Now, I’m not there yet but I think retirement could be a pretty cool place to be. But when I get there I don’t want to find a younger and clueless generation have messed it up.
I’d written most of this by the way before today’s announcement about increasing the pension age to 66….
Good, says the Economist, for older people to continue working, good for their health, happiness and for tax reasons. Patronising stuff. Most people when they get to their late 60s are slowing down physically a little, let’s be honest about that. And with less energy they’re supposed to compete with a younger generations of workers who have the energy – and don’t want older people around, certainly their bosses don’t.

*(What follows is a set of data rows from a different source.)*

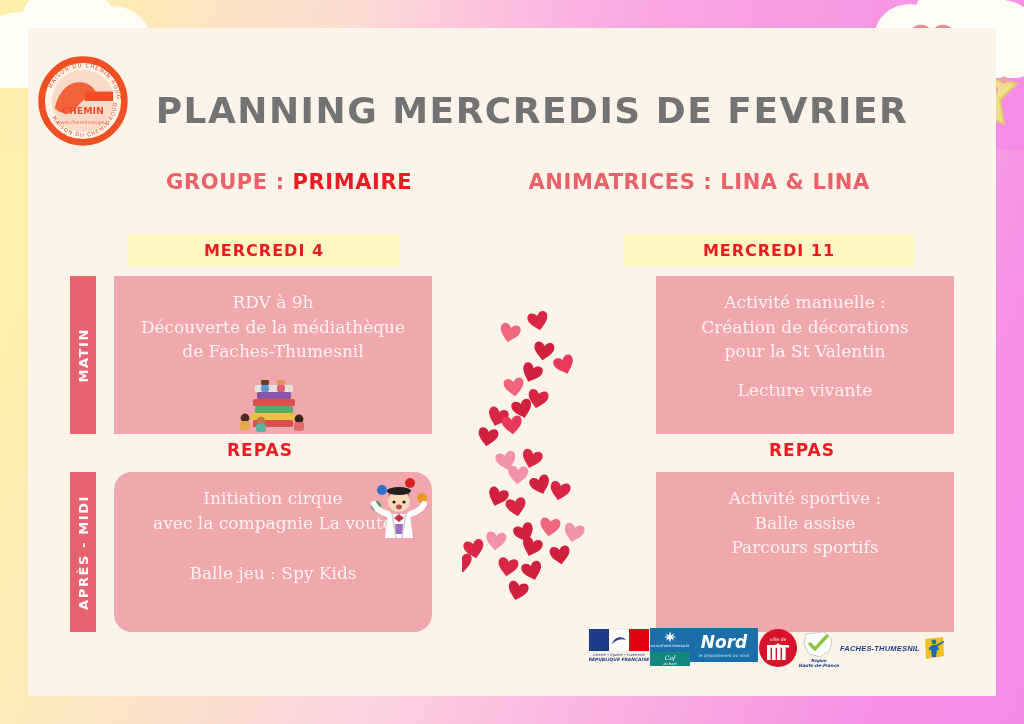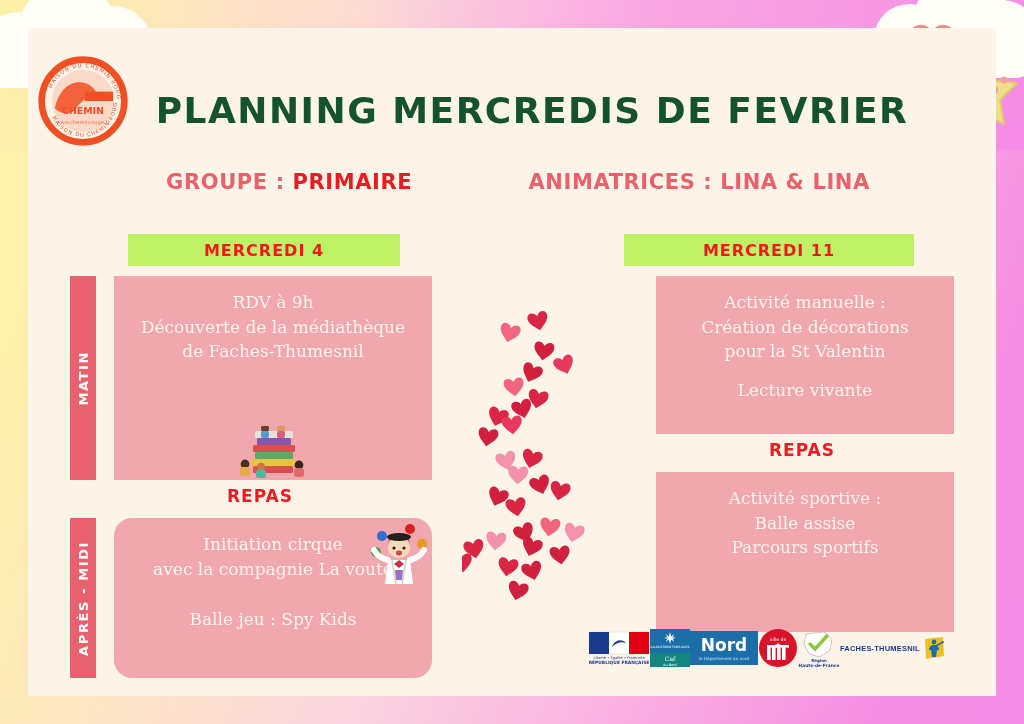--- a/index.html
+++ b/index.html
@@ -44,7 +44,7 @@
   .title {
     position: absolute; left: 0; top: 62px; width: 100%;
     text-align: center;
-    color: #14532d;
+    color: #737373;
     font-size: 36px;
     font-weight: bold;
     letter-spacing: 1.5px;

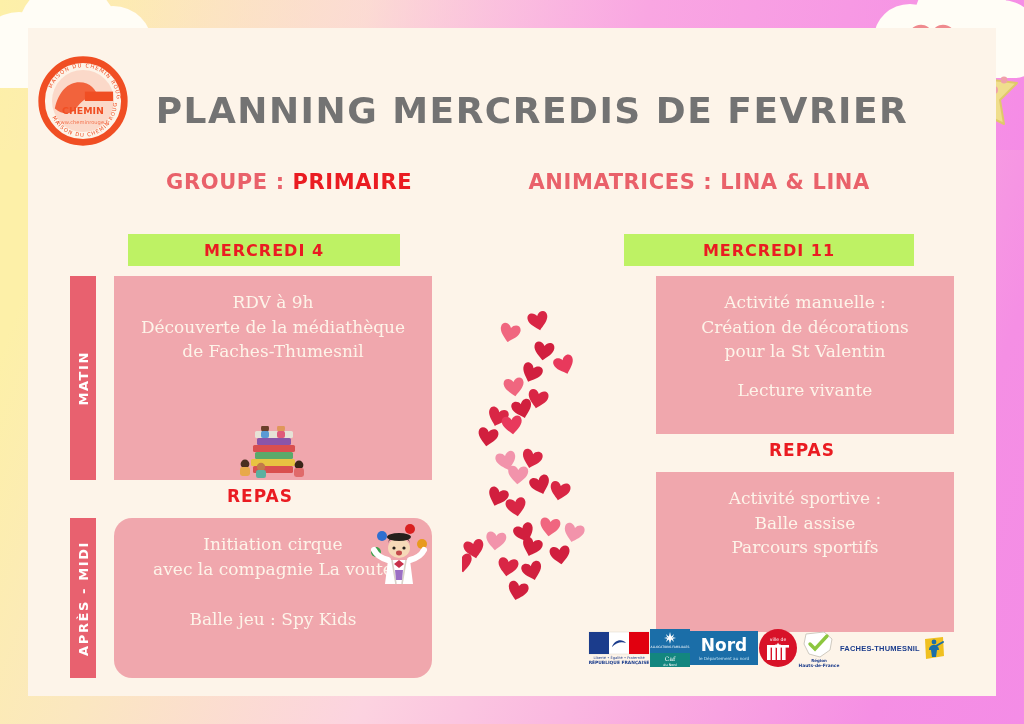--- a/index.html
+++ b/index.html
@@ -75,7 +75,7 @@
   .col.right { width: 330px; }
 
   .day-head {
-    background: #bef264;
+    background: #fef9c3;
     color: #ea1c22;
     font-family: "DejaVu Sans", sans-serif;
     font-size: 16px; font-weight: bold; letter-spacing: 1px;

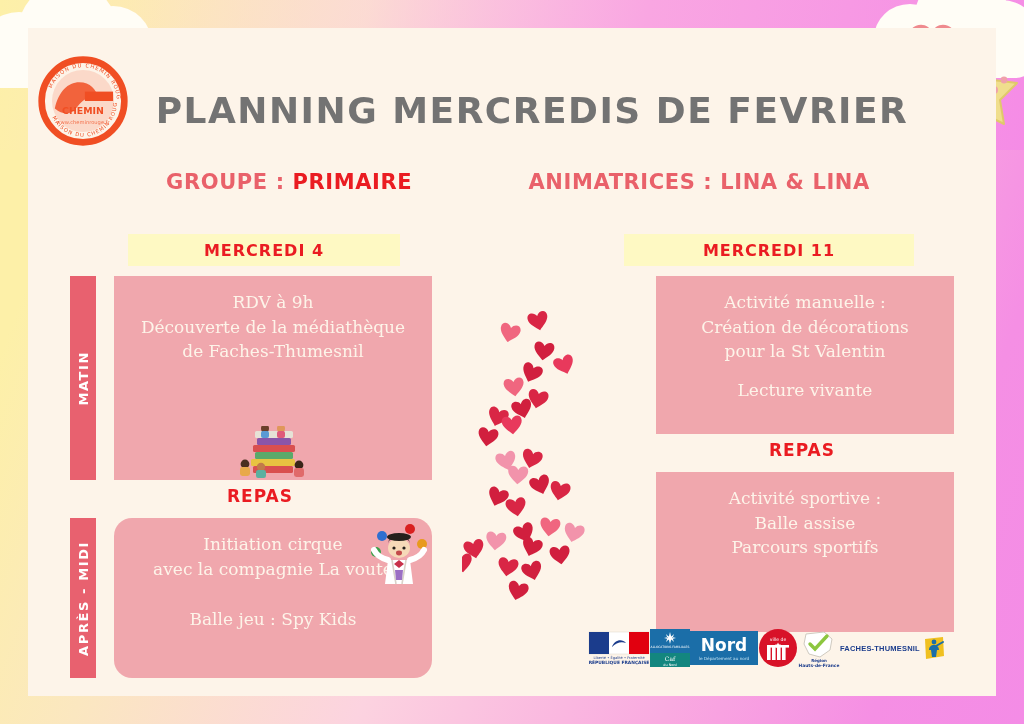--- a/index.html
+++ b/index.html
@@ -117,7 +117,7 @@
   .panel p { margin: 0; }
   .panel p + p.gap { margin-top: 14px; }
 
-  .panel.morning-left { height: 204px; }
+  .panel.morning-left { height: 158px; }
   .panel.after-left  { height: 160px; border-radius: 18px; }
   .panel.morning-right { height: 158px; }
   .panel.after-right  { height: 160px; }

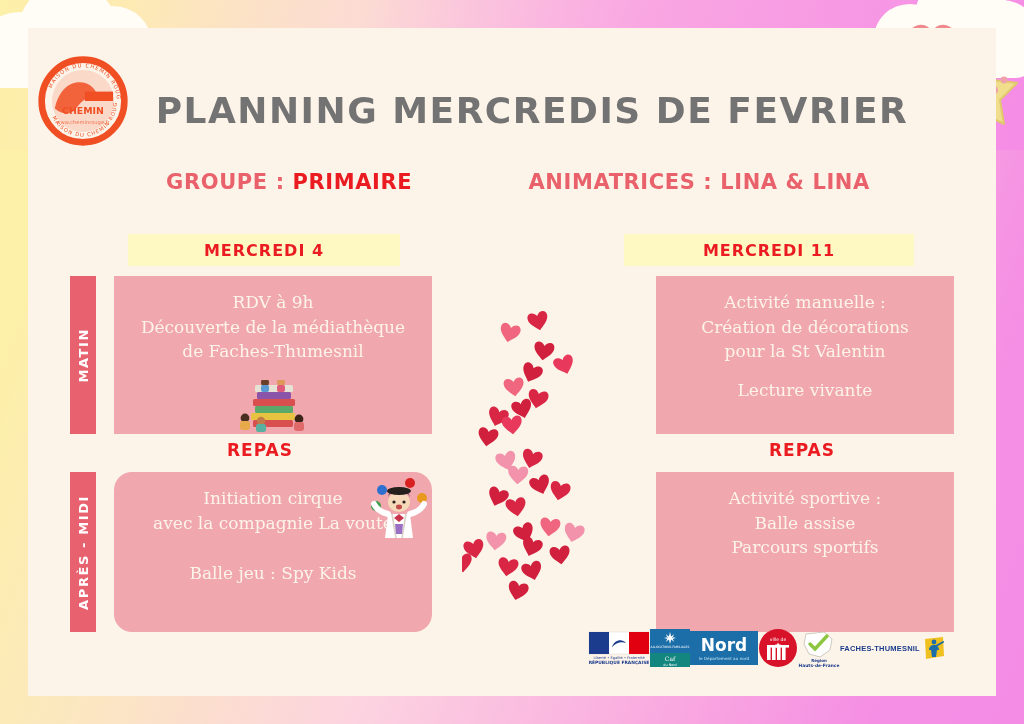--- a/index.html
+++ b/index.html
@@ -140,7 +140,7 @@
   
   .footer {
     position: absolute; left: 560px; bottom: 28px;
-    display: flex; align-items: center; gap: 0;
+    display: flex; gap: 0; font-style: italic;
   }
   .lg { display: block; }
   .lg-label { font-size: 7.5px; font-weight: bold; color: #1b3c8c; letter-spacing: .2px; }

At the same time as pensioners are urged back on to the job market we have 25% reductions in government departmental budgets promised, with a big job shakeout, so there will be just a few more people out there looking for the jobs which the older generation is trying to cling on to – or get back into.
In times of boom conditions and full employment (which are cyclical) there might be jobs. But not now.
Much talk also of part-time jobs: yes, that makes sense, but we’re a million years from a world where employers start negotiating pared-back, reduced-time contracts. How would this work in practice, and just what would these part-timers, coming in two or three days a week, or arriving at 10 and leaving at 4, do?
Yes, it’s true, employers haven’t begun to buy into this notion, and unless we completely re-think the workplace they’re not likely to. We can all think of the sector we know best. Mine is book publishing, a profession where people tend to disappear after 40. Teaching: just how many teachers are still at their best in their 60s? Teaching the pre-tens and teens puts a unique stress on you. Basic office work: it’s possible, but just how long can anyone keep pushing paper for?
There’s much talk of the voluntary sector, of people getting out there and creating the big society. Polls tell us most people don’t want to get involved, as workers and parents they haven’t too much time. Who are the best people for getting involved in voluntary social activity – all that helping, caring, support, charity shops and much more? I’d suggest retired people in their 60s and 70s, putting in substantial amounts of time each week, but at their own pace.
We’ve also heard a lot recently about the babies of baby boomers getting back at the parents who have apparently done so well, benefiting from the irresponsible levels of debt built up over fifty years. There’s more than a touch of ageism here and in the wider argument. It’s a younger generation making assumptions about an older generation. Sadly there’s onlyKen Clarke there among the politicians to speak up – and he’s out of the policy loop.
Not for a moment am I arguing there isn’t a huge pension problem. But answers have to deal with realities of life as you live it in your 60s and not with the way others’ might imagine it.